## WHAT THIS TASK INVOLVES
Everything from the line containing "Rivers - Git Hub" through the final line of the records must be transcribed verbatim; nothing else belongs in the result.
=== Begin Enclosure ===
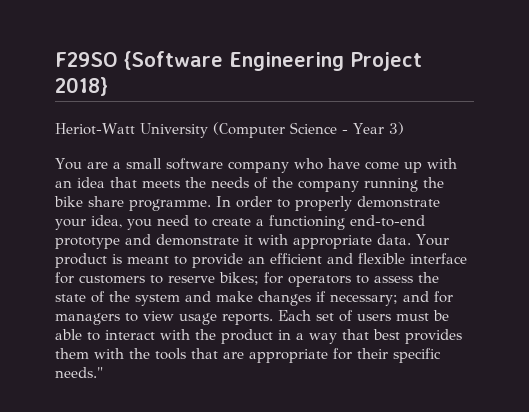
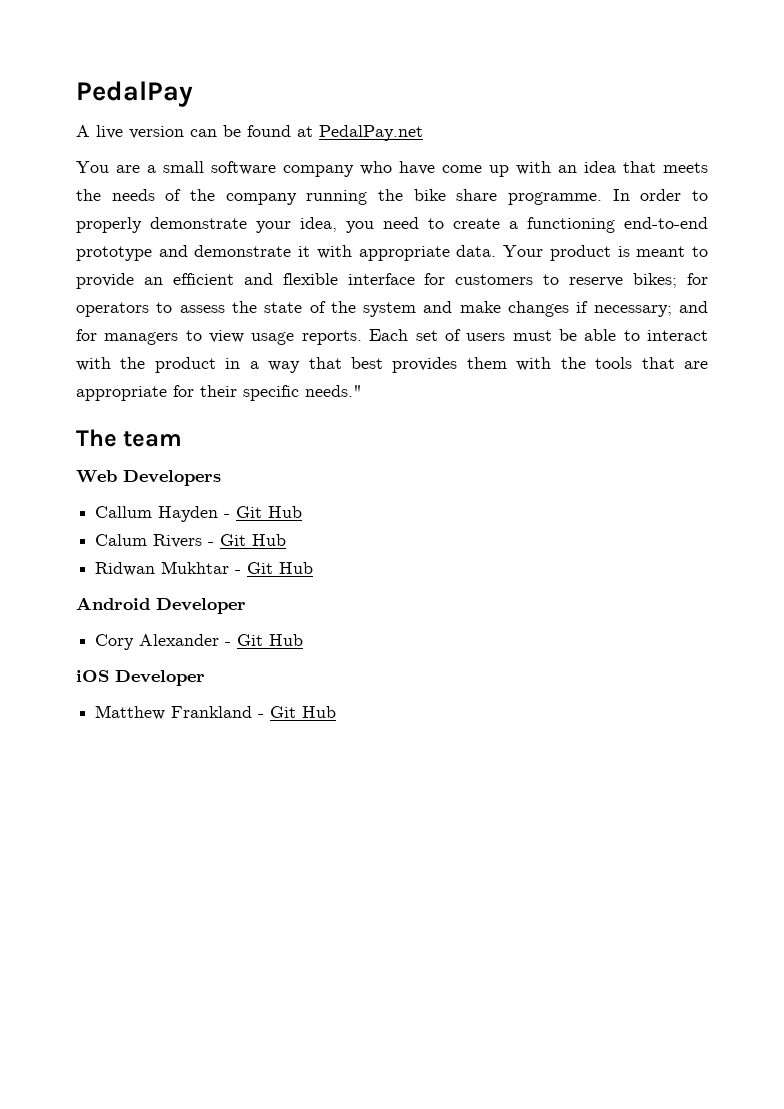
- F29SO {Software Engineering Project 2018}
- Heriot-Watt University (Computer Science - Year 3)
+ PedalPay
+ A live version can be found at PedalPay.net
+ The team
+ Web Developers
+ Callum Hayden - Git Hub
+ Calum Rivers - Git Hub
+ Ridwan Mukhtar - Git Hub
+ Android Developer
+ Cory Alexander - Git Hub
+ iOS Developer
+ Matthew Frankland - Git Hub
=== End Enclosure ===
## THE ANSWER
+ Calum Rivers - Git Hub
+ Ridwan Mukhtar - Git Hub
+ Android Developer
+ Cory Alexander - Git Hub
+ iOS Developer
+ Matthew Frankland - Git Hub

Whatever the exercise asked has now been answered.